Lucca shifted a fluid brown hand and spread dismissive fingers in a tiny, almost infinitesimal movement. ‘So?’

Vivien tried and failed to swallow past the lump lodged in her throat. ‘Naturally I came straight here to see you.’

Lucca vented a soft, amused laugh that nonetheless contrived to create a chill somewhere deep down inside Vivien. ‘Naturally? Would you care to explain how this sudden uninvited visit of yours could possibly be described as natural?’

Recognising the dangerous tension in the atmosphere, Vivien was daunted. Her own nature was too open for her to comprehend Lucca’s darker and infinitely more complex temperament. She considered their meeting of overwhelming importance. His cool detachment disorientated her. ‘It’s like you’re not really listening to me. Don’t be like that, don’t act like this is a game in which the highest score wins!’
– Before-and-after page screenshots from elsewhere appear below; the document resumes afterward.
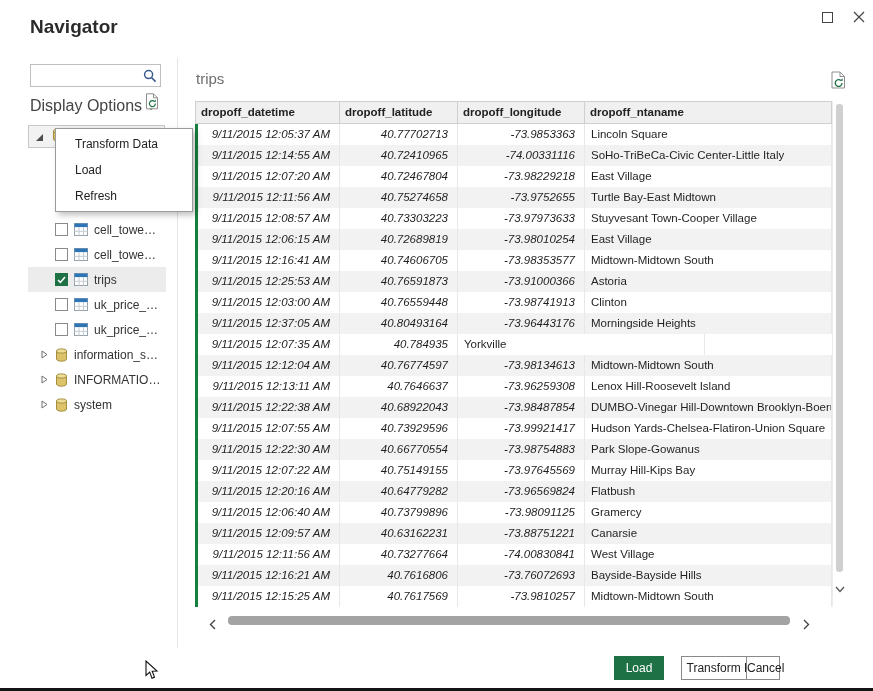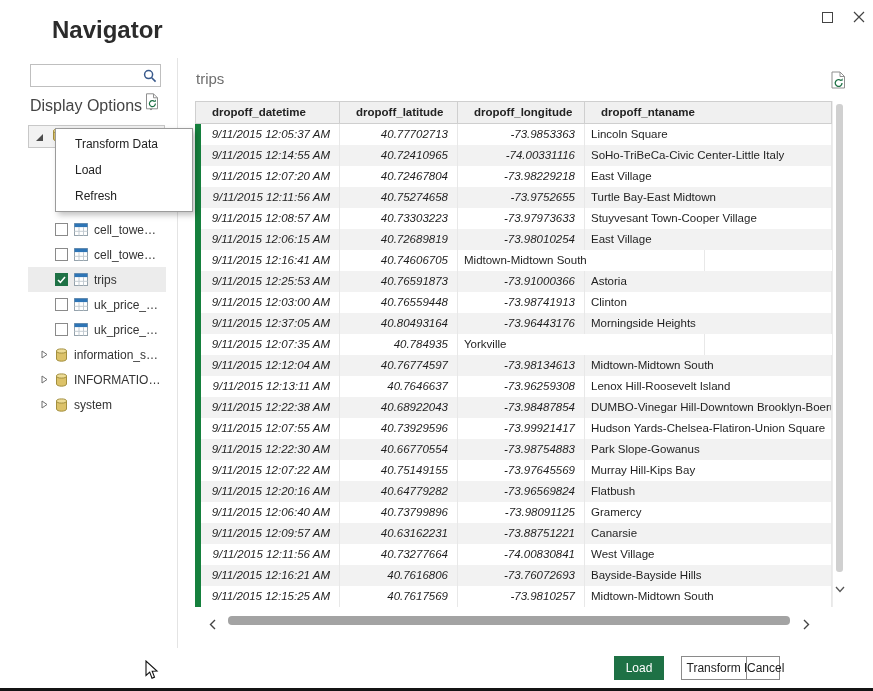"Navigator" .title { font-size: 24px -> 19px; margin-left: 22px -> none }
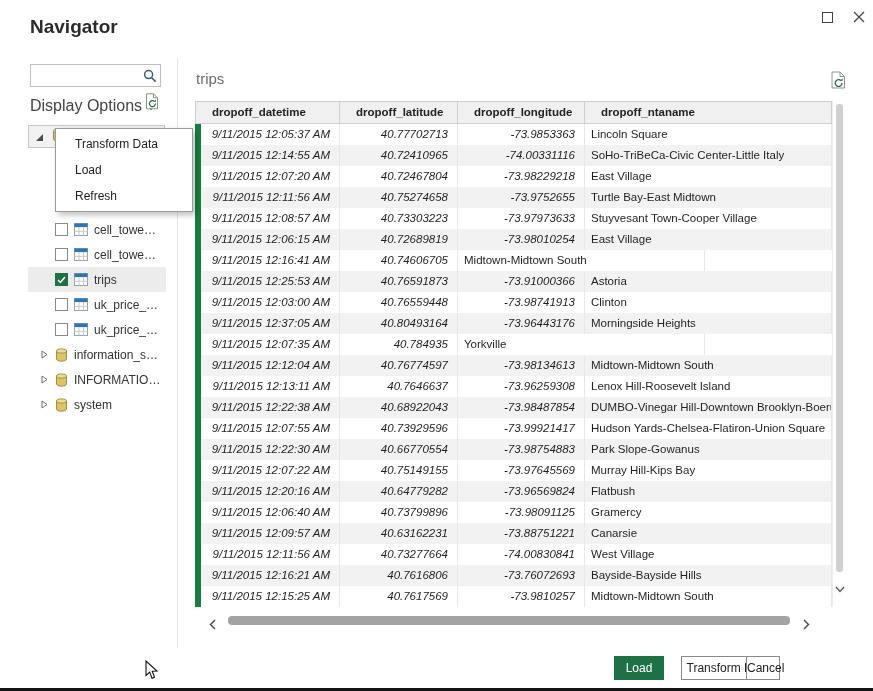"dropoff_datetime" .th { padding-left: 16px -> 5px }
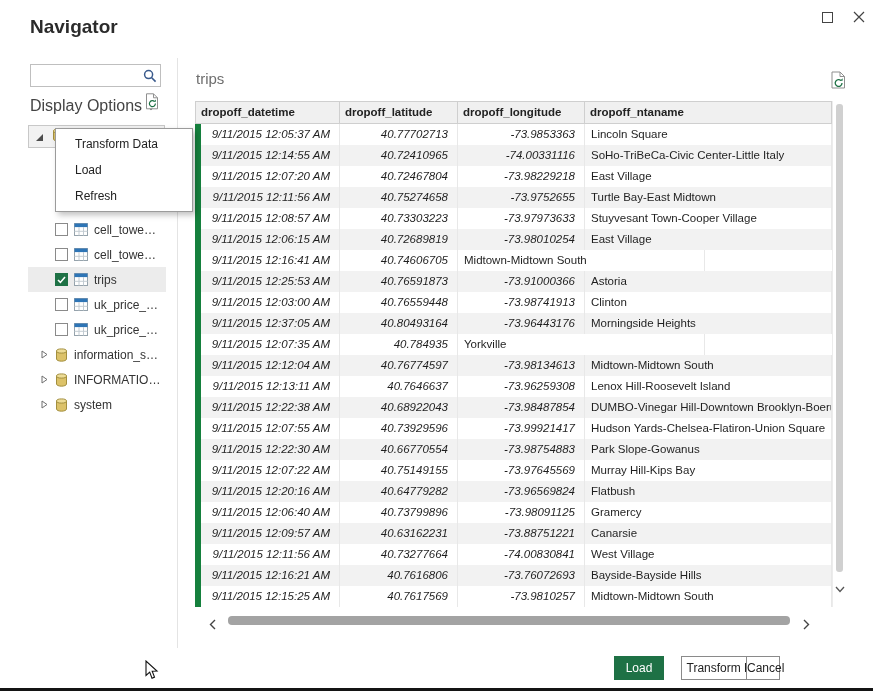"9/11/2015 12:05:37 AM" .td:first-child { border-left: 6px solid #15803d -> 3px solid #15803d }
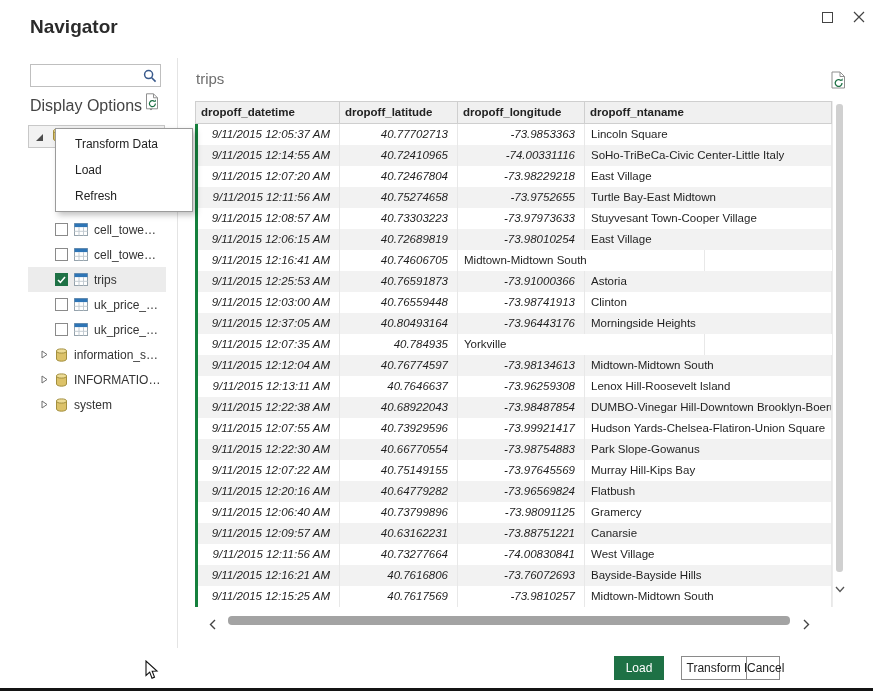"-73.98353577" div.td { html: none -> <div>-73.98353577</div> }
‘Don’t make assumptions, cara. You’re not inside my head and can have no idea what I’m thinking.’

‘I know that you have to be very, very angry with me—’

‘No, you’re wrong,’ Lucca traded. ‘Anger over a long haul is unproductive. Even dinosaurs move on eventually.’

Vivien was too wound up to hold back the frantic words bubbling to her lips. ‘I know you hate me and have to blame me for everything that’s gone wrong…and that’s OK, only what I deserve,’ she conceded humbly.

‘Don’t waste my time with this,’ Lucca urged, cold as ice.

Vivien raised anguished green eyes to his lean, strong face and willed him to listen to her and recognise her sincerity. ‘Sorry is a very inadequate word and may even be horribly aggravating in these circumstances but I have to say it—’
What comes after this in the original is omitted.